**EXCERPTED RECORDS**
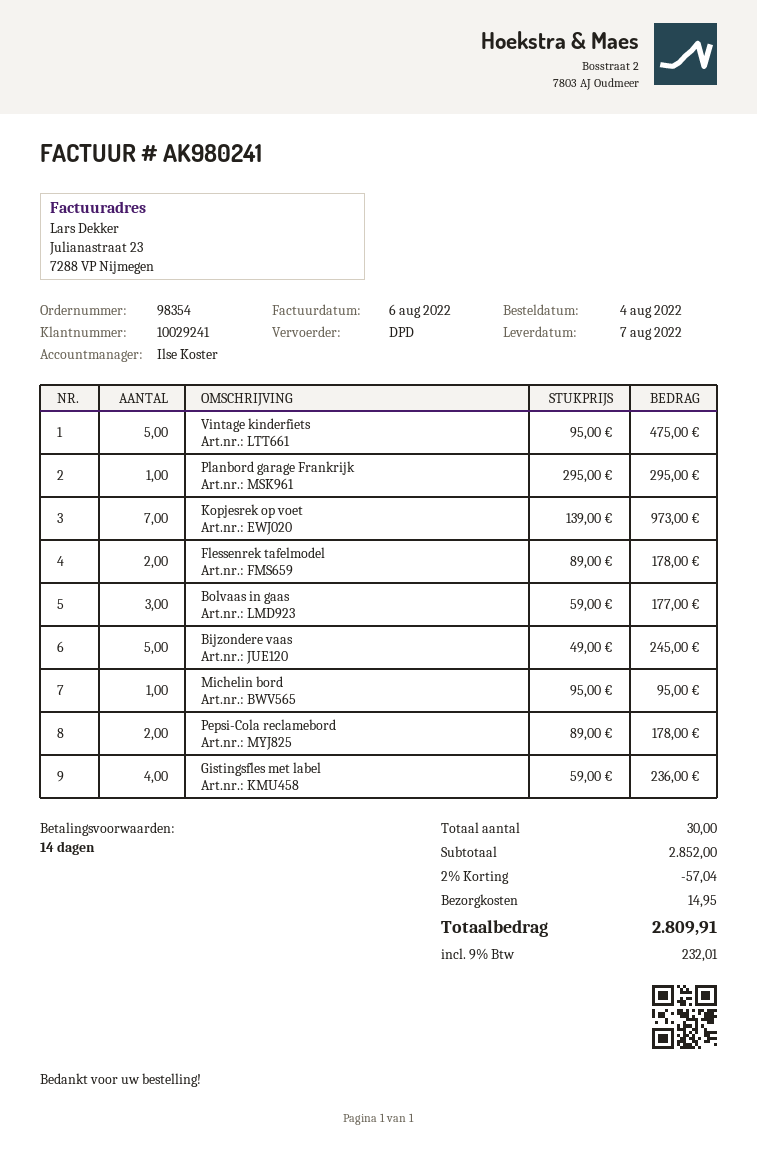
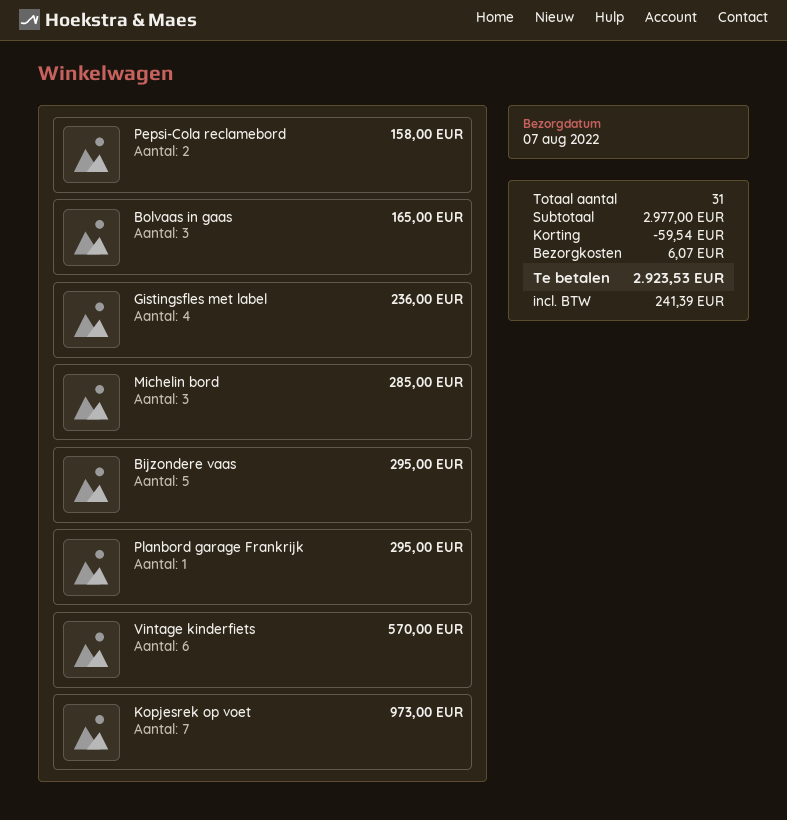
Vintage kinderfiets: 5 for 475.00 -> 6 for 570.00
Flessenrek tafelmodel: 2 for 178.00 -> none
Bolvaas in gaas: 3 for 177.00 -> 3 for 165.00
Bijzondere vaas: 5 for 245.00 -> 5 for 295.00
Michelin bord: 1 for 95.00 -> 3 for 285.00
Pepsi-Cola reclamebord: 2 for 178.00 -> 2 for 158.00
total quantity: 30 -> 31
subtotal: 2852.00 -> 2977.00
discount: 57.04 -> 59.54
shipping: 14.95 -> 6.07
tax: 232.01 -> 241.39
total: 2809.91 -> 2923.53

**PROBLEM DETAILS**
The entries above are to be copied exactly, with every picture left out.

**WRITTEN RESPONSE**
Vintage kinderfiets: 5 for 475.00 -> 6 for 570.00
Flessenrek tafelmodel: 2 for 178.00 -> none
Bolvaas in gaas: 3 for 177.00 -> 3 for 165.00
Bijzondere vaas: 5 for 245.00 -> 5 for 295.00
Michelin bord: 1 for 95.00 -> 3 for 285.00
Pepsi-Cola reclamebord: 2 for 178.00 -> 2 for 158.00
total quantity: 30 -> 31
subtotal: 2852.00 -> 2977.00
discount: 57.04 -> 59.54
shipping: 14.95 -> 6.07
tax: 232.01 -> 241.39
total: 2809.91 -> 2923.53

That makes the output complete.